Há mais de 800 mil matriculados em pedagogia. Só que eles não querem ser
professores. Buscam apenas o diploma”, diz ela.
Os
dados do Censo escolar de 2022 mostram que a meta de universalização do diploma
superior para os professores do ensino básico ainda não foi alcançada: 20,6%
dos docentes do ensino infantil (creches e pré-escolar) e 13,4% dos professores
dos cinco anos iniciais do fundamental, na soma nacional, têm nível médio ou
menos. O Espírito Santo tem o maior percentual de graduados: 97% no ensino
infantil, e o Rio de Janeiro, o menor: 52%. Para a diretora do Instituto Sarah
Kubitschek, a situação do Rio se explicaria pelo fato de ser o estado que mais
forma professores de nível médio.
Há
sinais de que o curso normal pode voltar a ganhar força.

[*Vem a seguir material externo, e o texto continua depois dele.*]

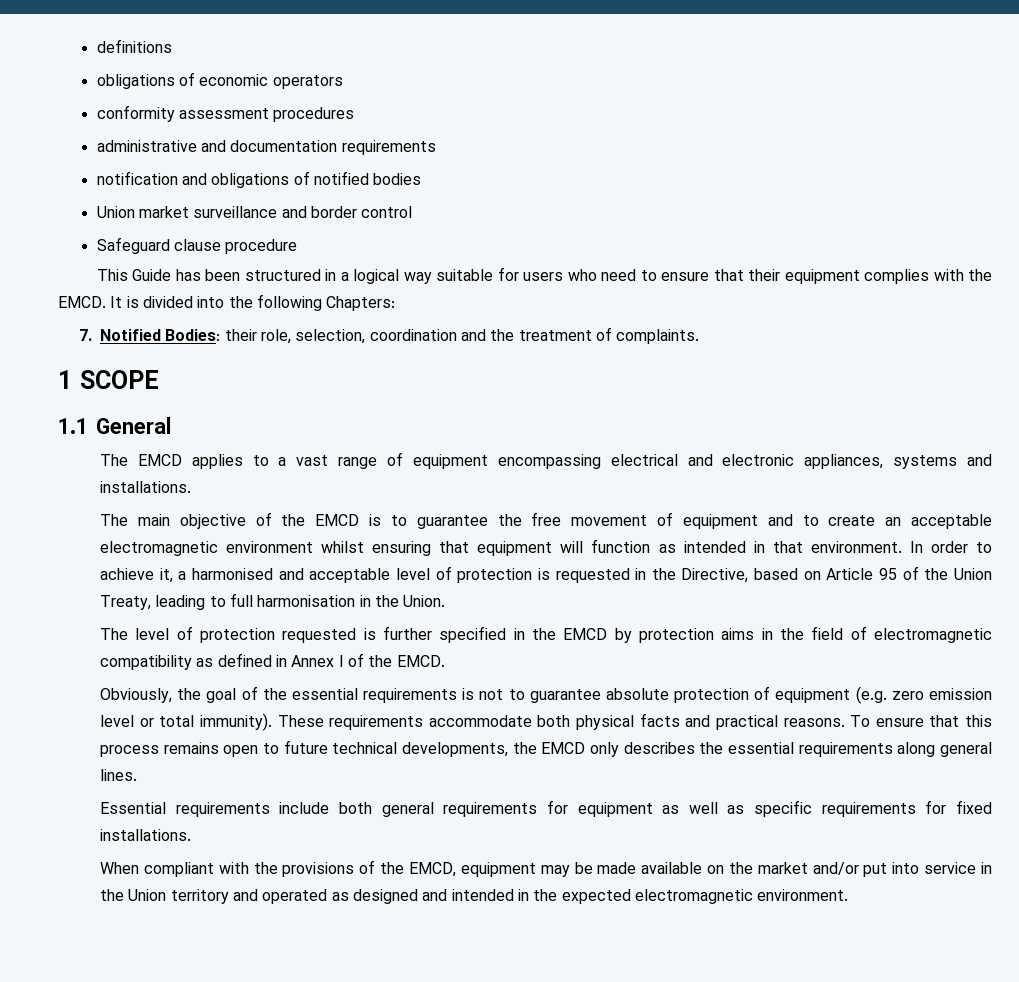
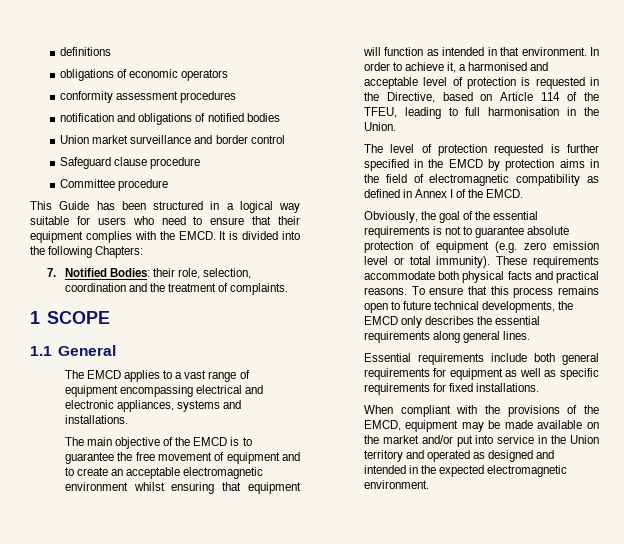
- administrative and documentation requirements
+ Committee procedure
- In order to achieve it, a harmonised and acceptable level of protection is requested in the Directive, based on Article 95 of the Union Treaty, leading to full harmonisation in the Union.
+ In order to achieve it, a harmonised and acceptable level of protection is requested in the Directive, based on Article 114 of the TFEU, leading to full harmonisation in the Union.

O número de alunos
aumentou no Paraná, segundo informa a chefe do departamento de educação
profissional da Secretaria Estadual de Educação, Daiane Fraile. No Censo de
2022 constavam 8.737 alunos no estado. Neste ano, estão matriculados 13.729. O
governo, segundo Fraile, considera o curso importante para a qualificação do
professor do ensino básico e firmou convênios com as prefeituras para facilitar
o estágio dos alunos nas escolas municipais.
O
curso parece estar ressurgindo em zonas rurais. Foi o que aconteceu no
município de Turiaçu, no Maranhão. Na rede estadual, o velho curso normal está
extinto desde 2005. A Prefeitura de Turiaçu abriu concurso, e faltaram
professores graduados para as escolas rurais. O município decidiu, então,
recriar o curso normal para suprir suas necessidades, e 1.834 jovens se
matricularam no ano passado. Neste ano, o número subiu para 1.309. Dois
municípios vizinhos – Lago da Pedra e Turilândia – devem seguir o exemplo.
Segundo
a secretária municipal de Educação de Turiaçu, Graciete dos Santos Ferreira, as
turmas são formadas quase totalmente por moças da área rural cujas famílias não
dispõem de recursos para enviá-las a cursar faculdades em cidades mais
distantes. A prefeitura quer agora atrair cursos de pedagogia e licenciatura
para que as futuras normalistas completem a formação.